Imagine the events of the past weeks and months if someone like Hawley had been the secretary of state in Georgia, or someone like retired Lt. Gen. Michael Flynn held a significant military command. Imagine what would have happened if the Republicans held majorities in both houses of Congress and could have overturned the electoral college results. Imagine if the courts had been more generously stocked with judges willing to entertain the Trump campaign’s ludicrous arguments.

Above all, imagine if the president had been a bit more competent, a bit more strategic, a bit more daring. Hitler, after all, was at least willing to be present at the violence his words inspired. He was also more persuasive in his dealings with important officials.

It is much more common for democracies to be undermined by seemingly legal actions taken from within than by violence from without. Hitler himself ultimately consolidated his power through legal instruments — for instance, the notorious Reichstag Fire Decree, which abolished the civil rights the democratic Weimar Constitution had granted.
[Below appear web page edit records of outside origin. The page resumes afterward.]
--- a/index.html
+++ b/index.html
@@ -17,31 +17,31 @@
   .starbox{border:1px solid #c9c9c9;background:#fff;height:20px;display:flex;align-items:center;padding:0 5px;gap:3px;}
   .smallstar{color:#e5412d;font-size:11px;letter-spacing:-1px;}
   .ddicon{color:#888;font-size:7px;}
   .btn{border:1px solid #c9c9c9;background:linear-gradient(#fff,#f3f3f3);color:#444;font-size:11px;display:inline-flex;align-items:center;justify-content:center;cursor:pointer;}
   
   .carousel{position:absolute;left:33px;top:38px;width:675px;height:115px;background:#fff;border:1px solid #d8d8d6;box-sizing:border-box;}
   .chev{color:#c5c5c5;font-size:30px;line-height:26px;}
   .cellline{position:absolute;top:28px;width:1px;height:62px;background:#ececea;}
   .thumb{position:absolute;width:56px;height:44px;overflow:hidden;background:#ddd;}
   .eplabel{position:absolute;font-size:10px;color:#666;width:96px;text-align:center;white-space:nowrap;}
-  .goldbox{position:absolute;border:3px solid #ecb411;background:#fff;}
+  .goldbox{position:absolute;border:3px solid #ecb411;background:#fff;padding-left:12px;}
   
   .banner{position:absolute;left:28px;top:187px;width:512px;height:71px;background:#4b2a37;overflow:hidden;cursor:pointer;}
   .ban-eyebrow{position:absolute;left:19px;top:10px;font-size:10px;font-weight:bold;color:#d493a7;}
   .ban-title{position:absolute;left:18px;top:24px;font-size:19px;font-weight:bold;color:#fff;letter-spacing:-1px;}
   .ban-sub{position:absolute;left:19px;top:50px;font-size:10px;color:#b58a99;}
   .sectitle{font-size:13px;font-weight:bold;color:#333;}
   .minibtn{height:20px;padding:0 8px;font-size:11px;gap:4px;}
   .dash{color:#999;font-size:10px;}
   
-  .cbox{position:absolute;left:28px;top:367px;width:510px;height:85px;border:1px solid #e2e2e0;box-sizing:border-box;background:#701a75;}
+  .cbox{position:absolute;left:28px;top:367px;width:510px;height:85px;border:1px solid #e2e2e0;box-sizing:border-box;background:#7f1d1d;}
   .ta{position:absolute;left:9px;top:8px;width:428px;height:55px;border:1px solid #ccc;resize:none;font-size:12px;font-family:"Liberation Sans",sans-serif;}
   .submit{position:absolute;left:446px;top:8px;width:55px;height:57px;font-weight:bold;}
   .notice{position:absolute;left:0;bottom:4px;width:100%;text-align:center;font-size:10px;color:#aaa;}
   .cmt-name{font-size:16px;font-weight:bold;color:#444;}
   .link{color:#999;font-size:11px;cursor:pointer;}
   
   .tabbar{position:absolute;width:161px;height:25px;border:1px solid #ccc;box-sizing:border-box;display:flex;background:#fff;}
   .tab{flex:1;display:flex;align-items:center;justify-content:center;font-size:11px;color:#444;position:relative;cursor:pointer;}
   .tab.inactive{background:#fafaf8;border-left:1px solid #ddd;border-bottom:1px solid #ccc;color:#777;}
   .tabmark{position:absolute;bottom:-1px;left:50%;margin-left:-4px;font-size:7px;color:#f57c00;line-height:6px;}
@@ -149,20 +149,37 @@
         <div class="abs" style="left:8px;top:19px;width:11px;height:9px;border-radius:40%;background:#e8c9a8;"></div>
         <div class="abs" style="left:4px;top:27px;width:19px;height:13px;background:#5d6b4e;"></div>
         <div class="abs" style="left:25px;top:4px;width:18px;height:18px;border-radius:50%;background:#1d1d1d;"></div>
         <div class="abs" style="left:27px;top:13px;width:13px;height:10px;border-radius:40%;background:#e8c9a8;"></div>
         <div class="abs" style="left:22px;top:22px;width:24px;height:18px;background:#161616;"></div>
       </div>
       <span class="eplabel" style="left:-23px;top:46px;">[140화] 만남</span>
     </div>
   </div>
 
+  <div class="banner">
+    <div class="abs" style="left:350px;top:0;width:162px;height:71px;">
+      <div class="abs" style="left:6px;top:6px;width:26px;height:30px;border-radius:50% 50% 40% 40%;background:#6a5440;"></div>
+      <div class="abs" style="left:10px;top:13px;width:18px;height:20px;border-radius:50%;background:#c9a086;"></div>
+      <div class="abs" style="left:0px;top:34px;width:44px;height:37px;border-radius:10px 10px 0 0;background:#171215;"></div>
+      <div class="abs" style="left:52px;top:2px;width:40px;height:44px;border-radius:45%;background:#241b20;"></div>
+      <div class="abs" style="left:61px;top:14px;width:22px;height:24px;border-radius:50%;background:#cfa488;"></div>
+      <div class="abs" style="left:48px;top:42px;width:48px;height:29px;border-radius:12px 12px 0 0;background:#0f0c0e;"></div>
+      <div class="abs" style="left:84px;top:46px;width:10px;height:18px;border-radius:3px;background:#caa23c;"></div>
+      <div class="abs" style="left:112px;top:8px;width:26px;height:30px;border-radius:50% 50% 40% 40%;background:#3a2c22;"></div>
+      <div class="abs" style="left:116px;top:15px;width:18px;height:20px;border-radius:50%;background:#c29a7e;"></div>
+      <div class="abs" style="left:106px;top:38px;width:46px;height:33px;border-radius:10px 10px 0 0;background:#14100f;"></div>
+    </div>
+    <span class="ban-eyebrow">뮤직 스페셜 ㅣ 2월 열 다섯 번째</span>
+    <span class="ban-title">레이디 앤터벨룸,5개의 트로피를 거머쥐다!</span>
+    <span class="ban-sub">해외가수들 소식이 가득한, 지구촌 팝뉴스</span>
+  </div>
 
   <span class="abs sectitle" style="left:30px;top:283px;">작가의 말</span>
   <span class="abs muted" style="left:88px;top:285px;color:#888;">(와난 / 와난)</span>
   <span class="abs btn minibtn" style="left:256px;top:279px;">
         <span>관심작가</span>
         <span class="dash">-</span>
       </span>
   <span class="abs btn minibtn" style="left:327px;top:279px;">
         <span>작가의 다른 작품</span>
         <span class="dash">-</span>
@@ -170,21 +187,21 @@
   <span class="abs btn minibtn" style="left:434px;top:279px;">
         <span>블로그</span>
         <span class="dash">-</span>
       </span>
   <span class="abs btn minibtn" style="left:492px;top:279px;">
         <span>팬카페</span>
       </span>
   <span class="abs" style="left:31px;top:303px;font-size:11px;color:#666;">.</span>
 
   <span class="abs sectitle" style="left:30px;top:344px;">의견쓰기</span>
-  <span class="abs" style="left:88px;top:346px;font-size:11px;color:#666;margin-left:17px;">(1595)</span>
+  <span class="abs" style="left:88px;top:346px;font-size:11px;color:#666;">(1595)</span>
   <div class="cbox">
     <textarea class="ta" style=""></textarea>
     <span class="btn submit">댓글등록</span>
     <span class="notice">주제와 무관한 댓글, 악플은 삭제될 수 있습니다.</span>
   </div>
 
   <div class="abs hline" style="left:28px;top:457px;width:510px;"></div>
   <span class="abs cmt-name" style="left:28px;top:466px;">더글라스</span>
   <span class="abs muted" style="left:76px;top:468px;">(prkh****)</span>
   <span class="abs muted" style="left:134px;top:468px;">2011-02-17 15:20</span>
In recent times, we have seen this happen in Hungary, Turkey and Russia. We need to think about legal safeguards for our institutions more than we need to think about barricades. We need to know that our police and military commanders will be loyal and do their jobs. And there must be real consequences for officials who try to profit from spreading sedition. There need to be motions of censure at the very least against Hawley and Cruz.

The majority of one of our two political parties is firmly committed to anti-democratic and insurrectionist politics. Normally the opposition party gains in midterm elections. It takes little imagination to see where this would put us in a close election in 2024. Democrats will have to work hard, using the Georgia model of mobilization to minimize midterm losses.

This month, Americans have seen what it means to have insurrectionists working inside our government. We will need to respond aggressively if our Beer Hall Putsch is not to be followed by more of the kinds of violence and terror we have seen in the past.


Benjamin Carter Hett is a professor of history at Hunter College and the Graduate Center, CUNY, and the author of “The Death of Democracy” and “The Nazi Menace.”